▸ **Problem to work on**:
Of the lines listed below, return exactly those that run from the line containing "196px; top: 348px;" through the line containing "70px; top: 512px;", both included.

▸ **Task inputs**:

━━━

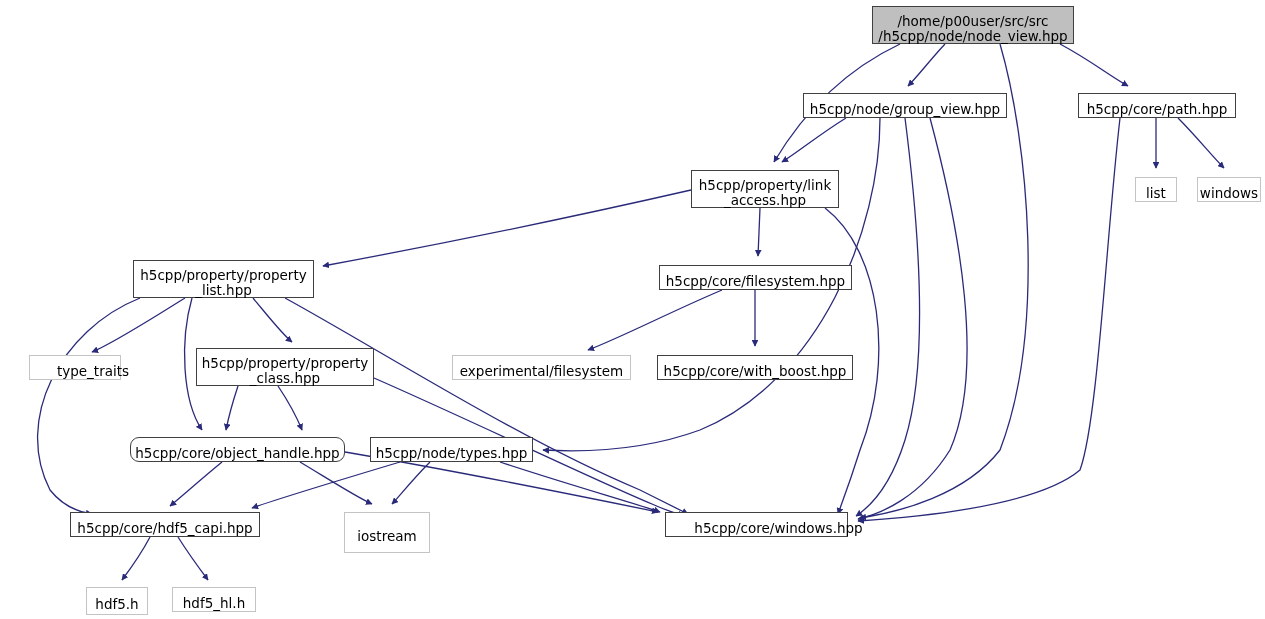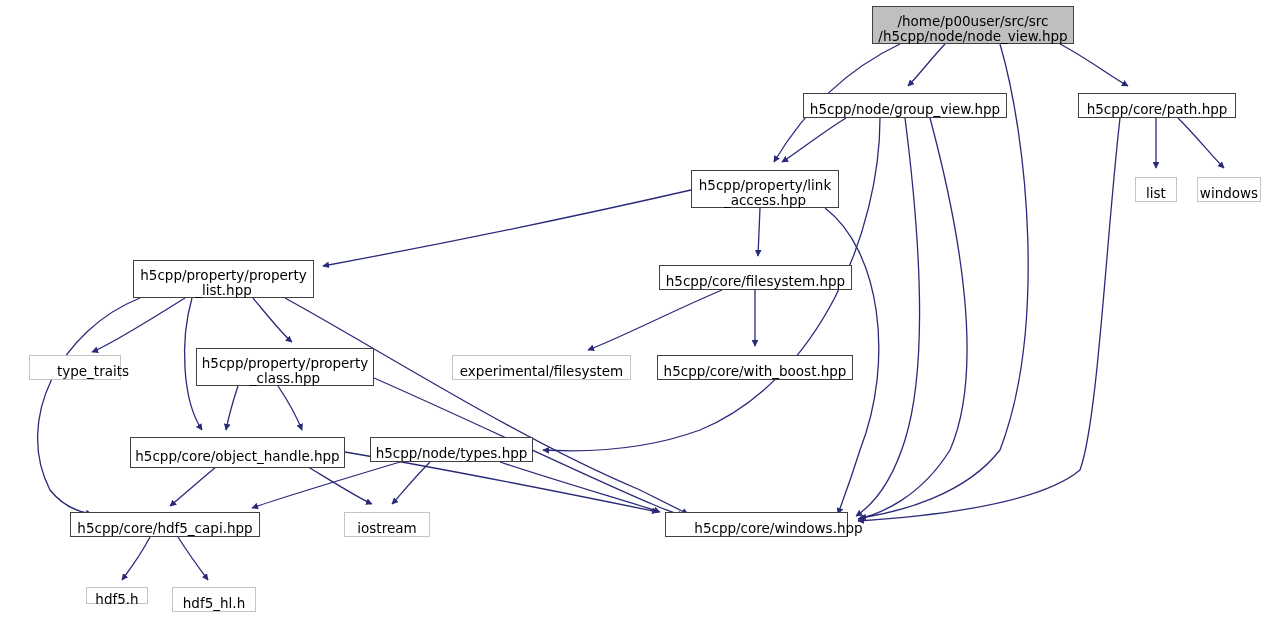--- a/index.html
+++ b/index.html
@@ -69,21 +69,21 @@
       <div class="node hdr" style="left: 691px; top: 170px; width: 148px; height: 38px;"><span>h5cpp/property/link
 _access.hpp</span></div>
       <div class="node hdr" style="left: 659px; top: 265px; width: 193px; height: 25px;"><span>h5cpp/core/filesystem.hpp</span></div>
       <div class="node lib" style="left: 452px; top: 355px; width: 179px; height: 25px;"><span>experimental/filesystem</span></div>
       <div class="node hdr" style="left: 657px; top: 355px; width: 196px; height: 25px; align-items: flex-end;"><span>h5cpp/core/with_boost.hpp</span></div>
       <div class="node hdr" style="left: 133px; top: 260px; width: 181px; height: 38px;"><span>h5cpp/property/property
 _list.hpp</span></div>
       <div class="node lib" style="left: 29px; top: 355px; width: 92px; height: 25px; padding-left: 36px;"><span>type_traits</span></div>
       <div class="node hdr" style="left: 196px; top: 348px; width: 178px; height: 38px;"><span>h5cpp/property/property
 _class.hpp</span></div>
-      <div class="node hdr" style="left: 130px; top: 437px; width: 215px; height: 31px;"><span>h5cpp/core/object_handle.hpp</span></div>
+      <div class="node hdr" style="left: 130px; top: 437px; width: 215px; height: 25px; border-radius: 9px;"><span>h5cpp/core/object_handle.hpp</span></div>
       <div class="node hdr" style="left: 370px; top: 437px; width: 163px; height: 25px;"><span>h5cpp/node/types.hpp</span></div>
       <div class="node hdr" style="left: 70px; top: 512px; width: 190px; height: 25px;"><span>h5cpp/core/hdf5_capi.hpp</span></div>
-      <div class="node lib" style="left: 344px; top: 512px; width: 86px; height: 25px;"><span>iostream</span></div>
+      <div class="node lib" style="left: 344px; top: 512px; width: 86px; height: 41px;"><span>iostream</span></div>
       <div class="node hdr" style="left: 665px; top: 512px; width: 183px; height: 25px; padding-left: 44px;"><span>h5cpp/core/windows.hpp</span></div>
-      <div class="node lib" style="left: 86px; top: 587px; width: 62px; height: 17px;"><span>hdf5.h</span></div>
+      <div class="node lib" style="left: 86px; top: 587px; width: 62px; height: 28px;"><span>hdf5.h</span></div>
       <div class="node lib" style="left: 172px; top: 587px; width: 84px; height: 25px;"><span>hdf5_hl.h</span></div>
     </div>
 </div>
 
 </body></html>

━━━

▸ **Exercise output**:
       <div class="node hdr" style="left: 196px; top: 348px; width: 178px; height: 38px;"><span>h5cpp/property/property
 _class.hpp</span></div>
-      <div class="node hdr" style="left: 130px; top: 437px; width: 215px; height: 31px;"><span>h5cpp/core/object_handle.hpp</span></div>
+      <div class="node hdr" style="left: 130px; top: 437px; width: 215px; height: 25px; border-radius: 9px;"><span>h5cpp/core/object_handle.hpp</span></div>
       <div class="node hdr" style="left: 370px; top: 437px; width: 163px; height: 25px;"><span>h5cpp/node/types.hpp</span></div>
       <div class="node hdr" style="left: 70px; top: 512px; width: 190px; height: 25px;"><span>h5cpp/core/hdf5_capi.hpp</span></div>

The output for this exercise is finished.